I have previously run the thought experiment “What would I do if I were at the start, or just before the start, of the industrial revolution?” Thought pertaining to massive turbulence, redistribution, and concentration, and adaptability, seemed natural focal concerns to me, but I had not made them as precise or as clear as the paper had. Then again I’d been thinking more about what I as an individual should do, not how a government or larger organisation should approach the problem. I definitely hadn’t thought about population dynamics in that context (which were also a big deal after the industrial revolution—places like England scaled by an order of magnitude, requiring major infrastructural changes in politics, education, industry, and elsewhere).
I think that the technical details of AI are most important in the sections on Efficiency and Population. The sections on Allocation and Process I would expect to apply to any technological revolution (industrial, agricultural, etc).
I’m not sure that this is consistent with his actions, but I think it’s likely that Ben from yesterday would’ve said the words “In order to make sensible progress on AI policy you require a detailed understanding of the new technology”. I realise now that, while it is indeed required to get the overall picture right, there is progress to be made that merely takes heed of this being a technological revolution of historic proportions, and does not need to matter too much which particular technological revolution we’re going through.
I’ve seen another discussion here, along with the Vulnerable World Hypothesis paper (LW discussion here), for the need for the ability to execute a massive coordination increase. I’m going to definitely think more about ‘conditional stabilization’, how exactly it follows from the conceptual space of thinking about singletons and coordination, and what possible things it might look like (global surveillance seems terrible on the face of it, I wonder if moving straight to that is premature. I think there’s probably a lot more granular ways of thinking about surveillance).
In general this paper is full of very cautious and careful conceptual work, based on simple arguments and technical understandings of AI and coordination. In general I don’t trust many people to do this without vetting the ideas in depth myself or without seeing a past history of their success. Bostrom certainly ticks the latter box and weakly ticks the former box for me (I’ve yet to personally read enough of his writings to say anything stronger there), and given that he’s a primary author on this paper, I feel epistemically safe taking on these framings without 30-100 hours of further examination.

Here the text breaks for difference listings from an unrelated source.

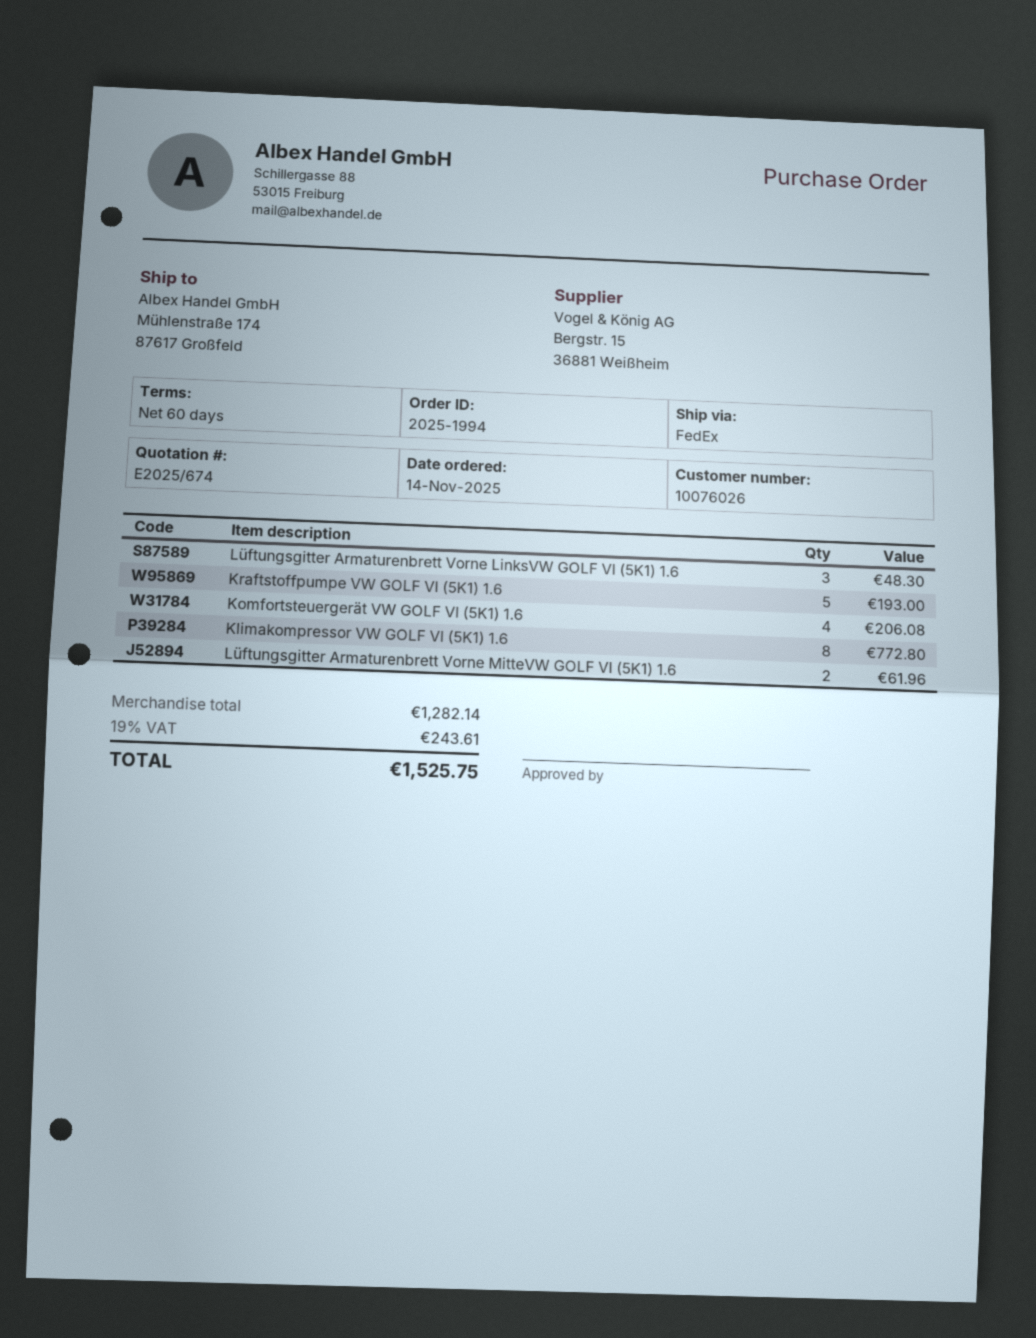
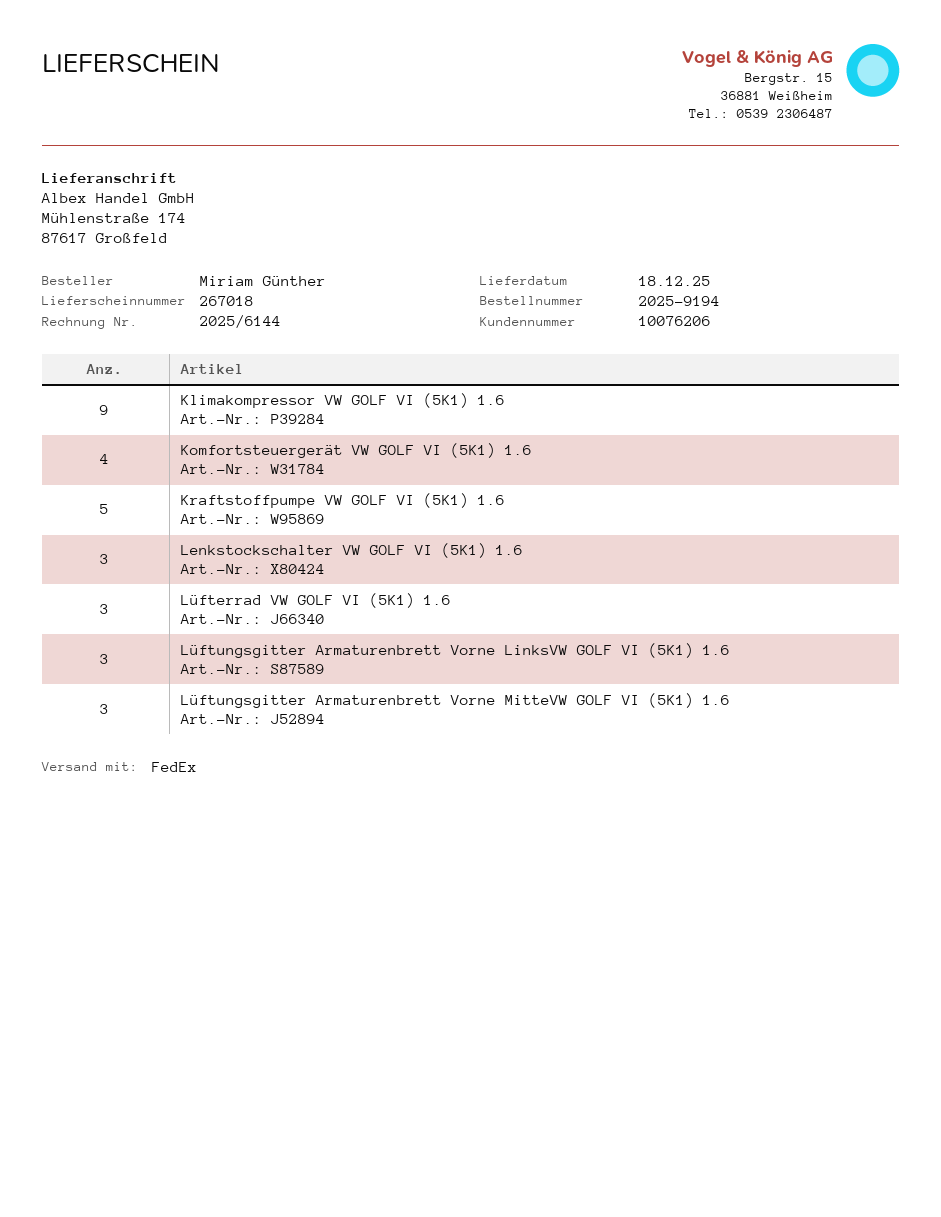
order number: 2025-1994 -> 2025-9194
customer number: 10076026 -> 10076206
Klimakompressor VW GOLF VI (5K1) 1.6: 8 -> 9
Lüftungsgitter Armaturenbrett Vorne MitteVW GOLF VI (5K1) 1.6: 2 -> 3
Lenkstockschalter VW GOLF VI (5K1) 1.6: none -> 3
Lüfterrad VW GOLF VI (5K1) 1.6: none -> 3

I hope to be able to spend a similar effort summarising the many other strategic papers Bostrom and others at the FHI have produced.
Feedback
For future posts of a similar nature, please PM me if you have any easy changes that would’ve made this post more useful to you / made it easier to get the info you needed (I will delete public comments on that topic). It’d also be great to (publicly) hear that someone else actually read the paper and checked whether my notes missed something important or are inaccurate.
I read the paper over a year ago (before the update), and reviewing my notes, they look similar to yours (but less detailed).
I mean, it’s more something like “there’s a shared way in which facts matter,” right? If I mostly think in terms of material consumption by individuals, and you mostly think in terms of human dignity and relationships, the way in which facts matter for both of us is only tenuously related.
Hanson’s speed-weighted voting reminds me a bit of quadratic voting.